Article

Comparison of the outcome following the fixation of osteotomies or fractures associated with total hip replacement using cables or wires: The results at five years.

Geneva University Hospitals, Division of Orthopaedics and Trauma Surgery, 4 Rue Gabrielle-Perret-Gentil, CH-1211 Geneva, Switzerland.
The Bone & Joint Journal (Impact Factor: 2.8). 11/2012; 94(11):1475-81.
Source: PubMed

ABSTRACT There are no recent studies comparing cable with wire for the fixation of osteotomies or fractures in total hip replacement (THR). Our objective was to evaluate the five-year clinical and radiological outcomes and complication rates of the two techniques.
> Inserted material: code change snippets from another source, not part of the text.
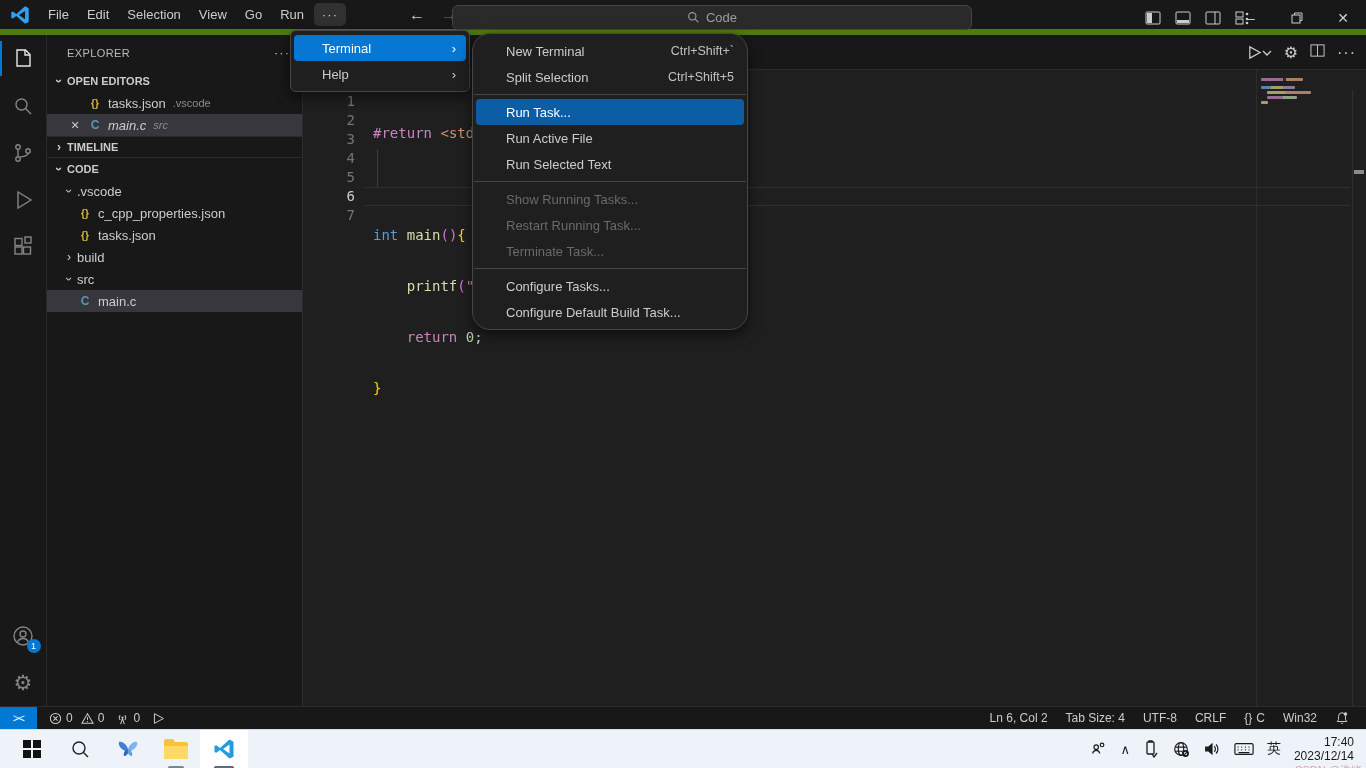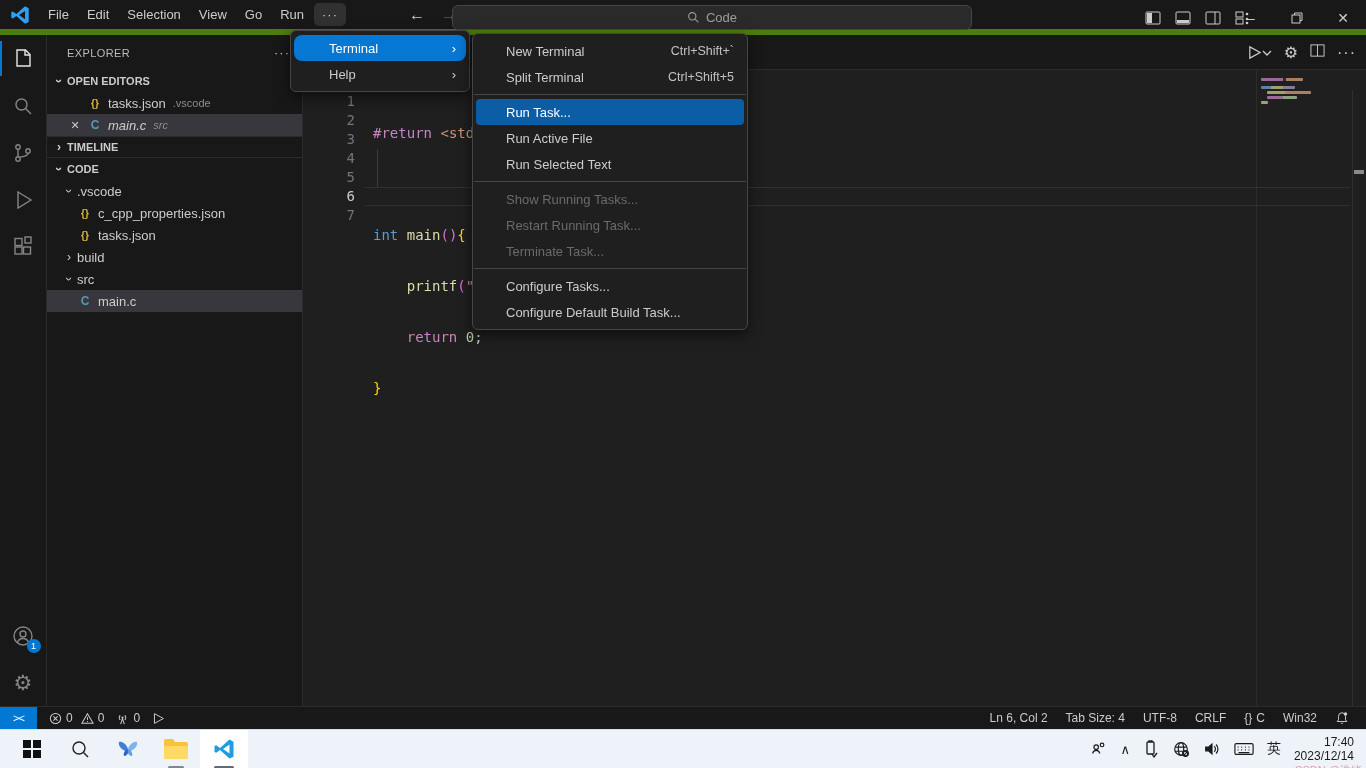"Terminal" .menu1 .it { border-radius: 8px -> none; padding-left: 35px -> 28px }
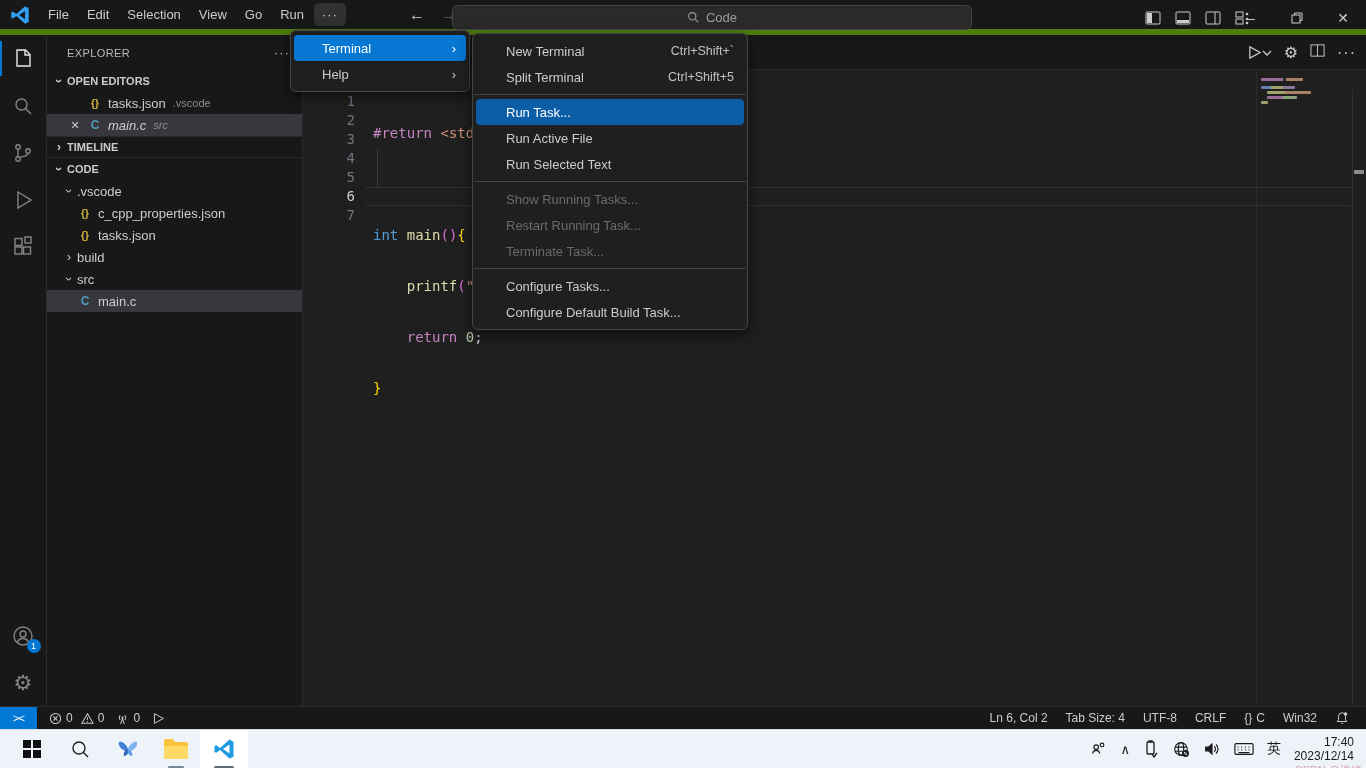"New Terminal" .menu2 { border-radius: none -> 18px }
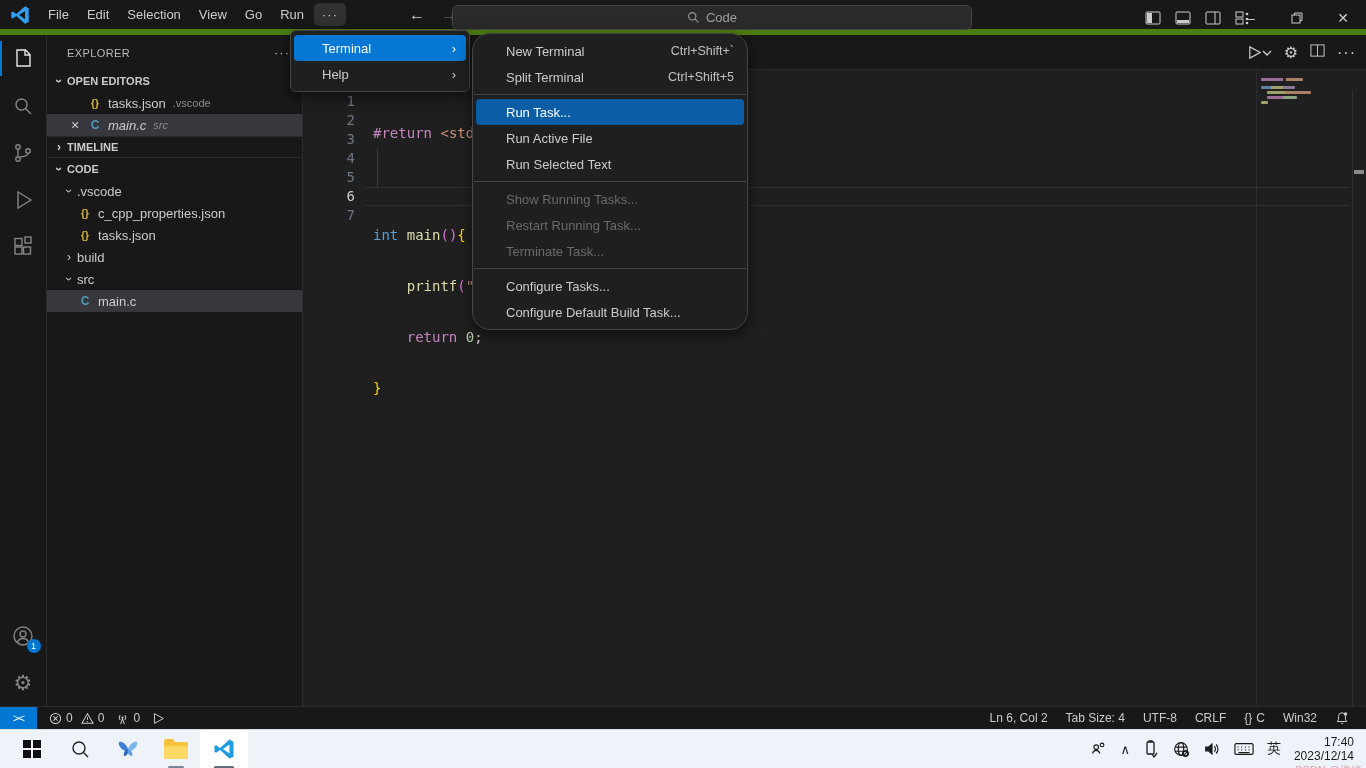"Split Terminal" span.lbl { text: Terminal -> Selection }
We undertook a review including all primary and revision THRs performed in one hospital between 1996 and 2005 using cable or wire fixation. Clinical and radiological evaluation was performed five years post-operatively. Cables were used in 51 THRs and wires in 126, and of these, 36 THRs with cable (71%) and 101 with wire (80%) were evaluated at follow-up. The five-year radiographs available for 33 cable and 91 wire THRs revealed rates of breakage of fixation of 12 of 33 (36%) and 42 of 91 (46%), respectively. With cable there was a significantly higher risk of metal debris (68% vs 9%; adjusted relative risk (RR) 6.6; 95% confidence interval (CI) 3.0 to 14.1), nonunion (36% vs 21%; adjusted RR 2.0; 95% CI 1.0 to 3.9) and osteolysis around the material, acetabulum or femur (61% vs 19%; adjusted RR 3.9; 95% CI 2.3 to 6.5). Cable breakage increased the risk of osteolysis to 83%. There was a trend towards foreign-body reaction and increased infection with cables. Clinical results did not differ between the groups. In conclusion, we found a higher incidence of complications and a trend towards increased infection and foreign-body reaction with the use of cables.